══ DATASET CONTENT ══
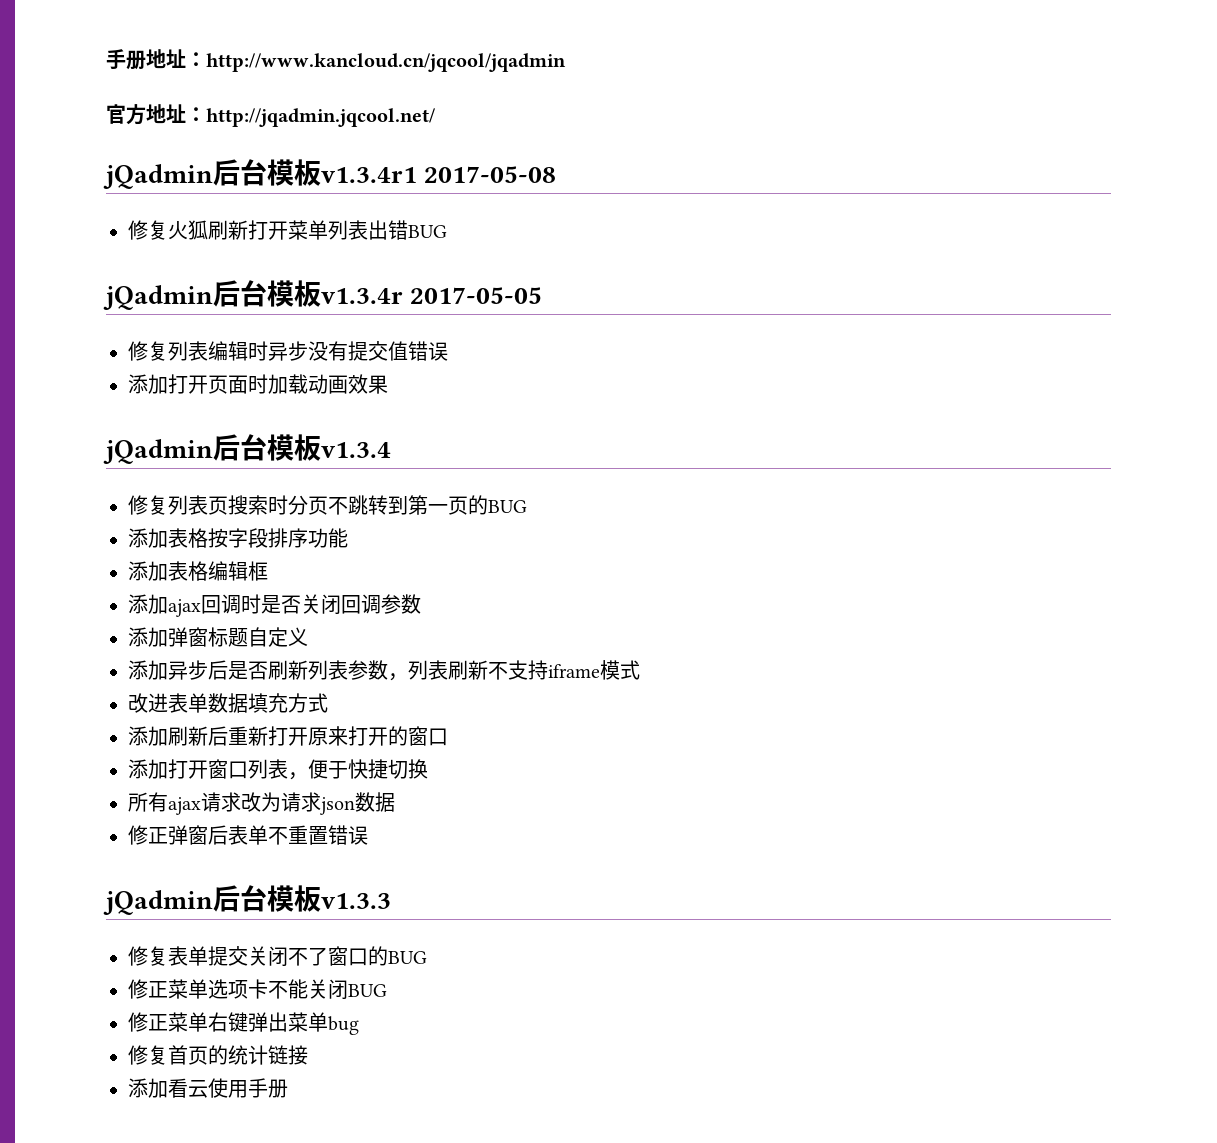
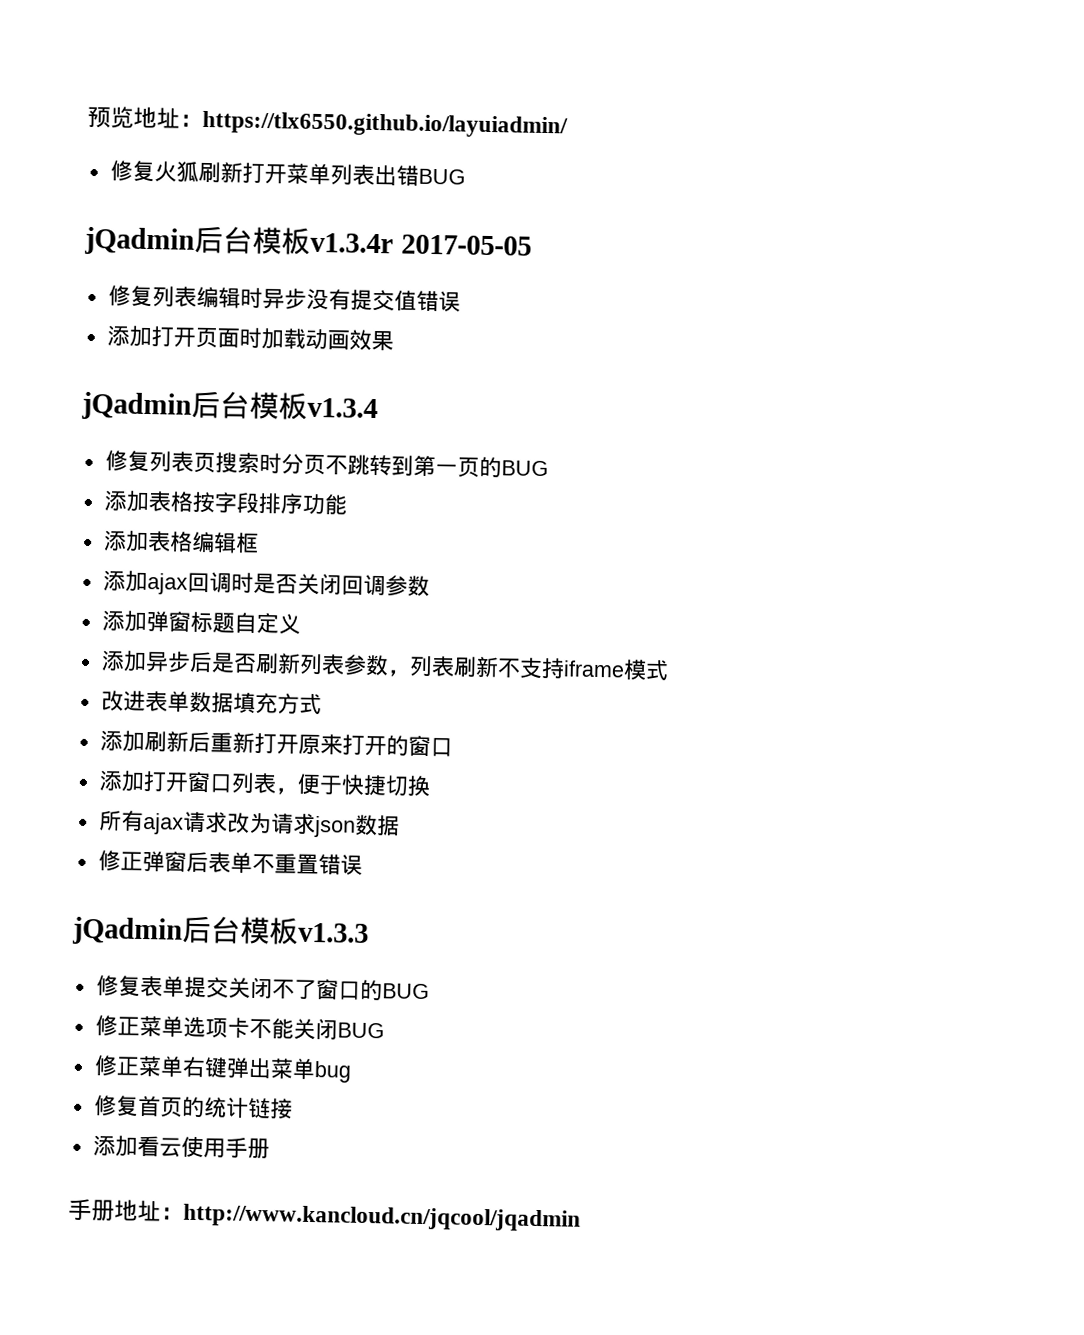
[106,49,566,72] [106,104,436,127] [103,159,557,189] 手册地址：http://www.kancloud.cn/jqcool/jqadmin // 官方地址：http://jqadmin.jqcool.net/ // jQadmin后台模板v1.3.4r1 2017-05-08 -> [87,106,568,139] 预览地址：https://tlx6550.github.io/layuiadmin/
(288, 1088) none -> [68,1198,581,1232] // 手册地址：http://www.kancloud.cn/jqcool/jqadmin

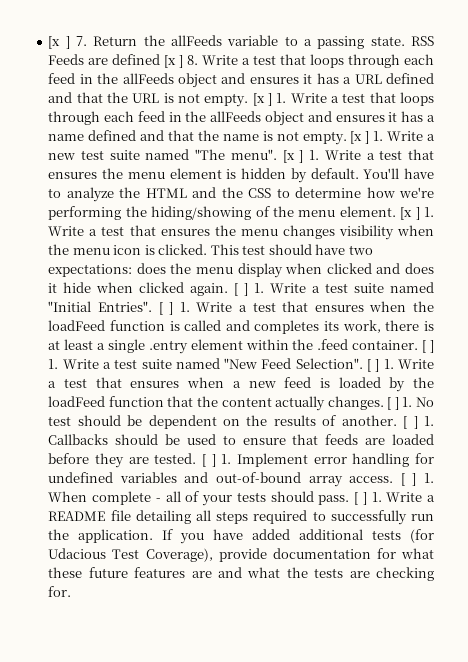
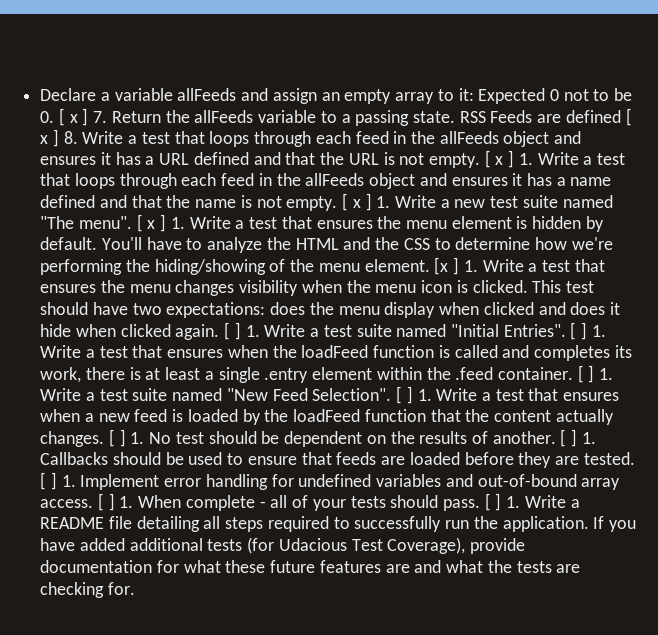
[48,36,61,49] [x -> [40,88,633,104] [40,108,78,126] Declare a variable allFeeds and assign an empty array to it: Expected 0 not to be 0. [ x
[164,55,177,68] [x -> [625,108,632,126] [40,135,49,144] [ x
[252,93,265,106] [x -> [484,150,504,168] [ x
[350,131,363,144] [x -> [342,193,361,211] [ x
[282,150,295,163] [x -> [136,214,156,232] [ x

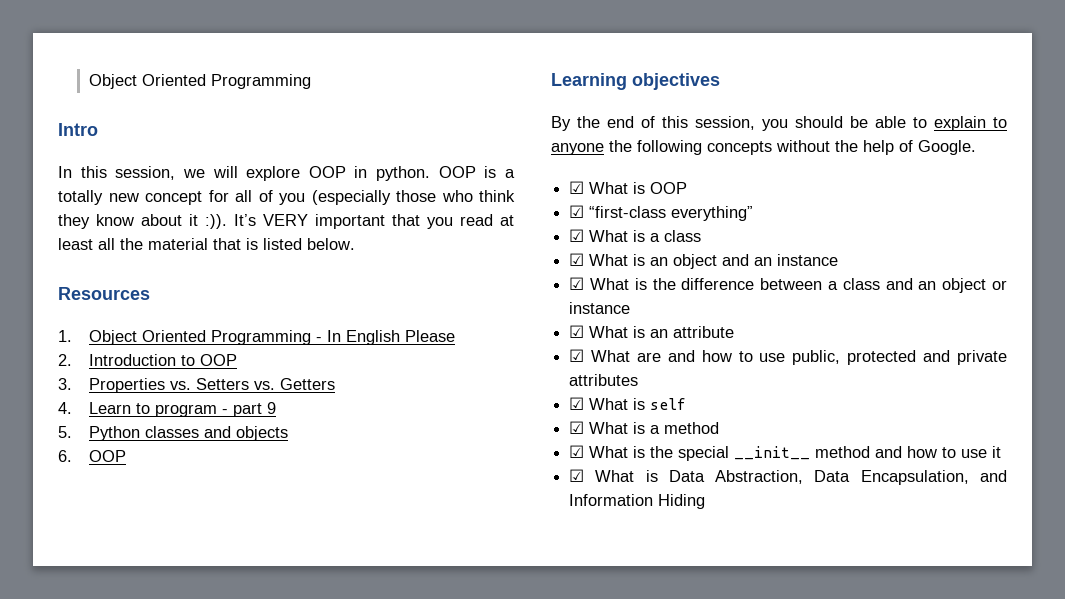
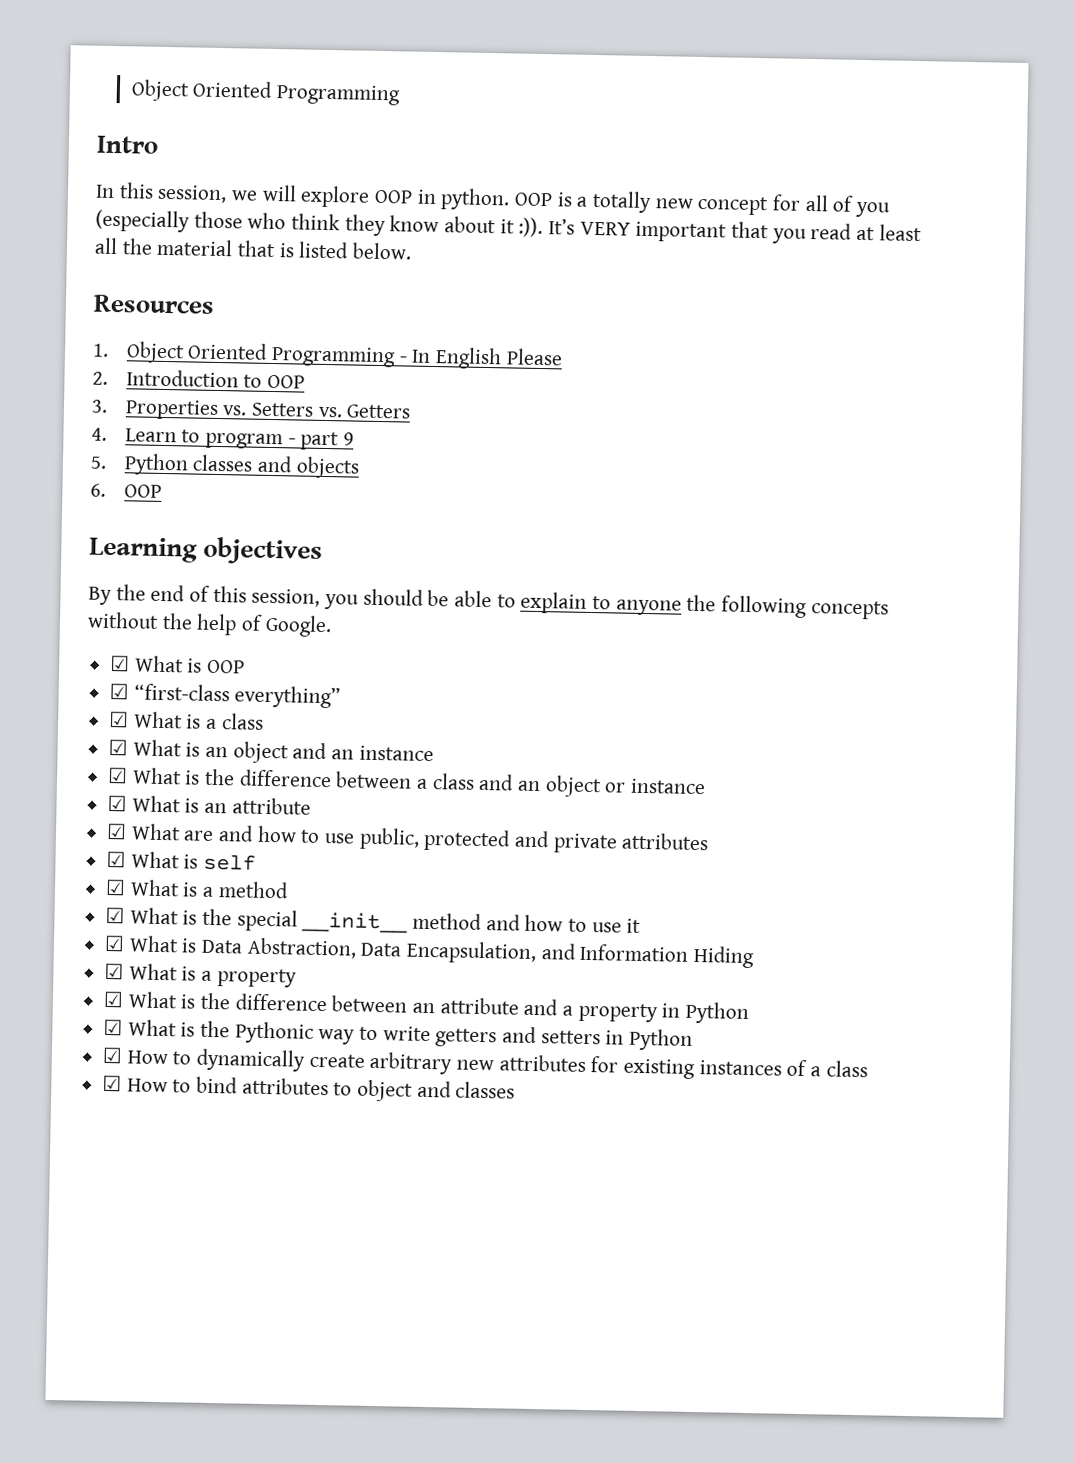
(706, 501) none -> [104,962,297,988] [103,990,750,1025] [103,1018,694,1051] [102,1046,868,1080] [102,1074,516,1102] // ☑ What is a property // ☑ What is the difference between an attribute and a property in Python // ☑ What is the Pythonic way to write getters and setters in Python // ☑ How to dynamically create arbitrary new attributes for existing instances of a class // ☑ How to bind attributes to object and classes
═══
Read the entries and pick out all lines that include the word "jqcool".

*TASK RESPONSE*:
[106,49,566,72] [106,104,436,127] [103,159,557,189] 手册地址：http://www.kancloud.cn/jqcool/jqadmin // 官方地址：http://jqadmin.jqcool.net/ // jQadmin后台模板v1.3.4r1 2017-05-08 -> [87,106,568,139] 预览地址：https://tlx6550.github.io/layuiadmin/
(288, 1088) none -> [68,1198,581,1232] // 手册地址：http://www.kancloud.cn/jqcool/jqadmin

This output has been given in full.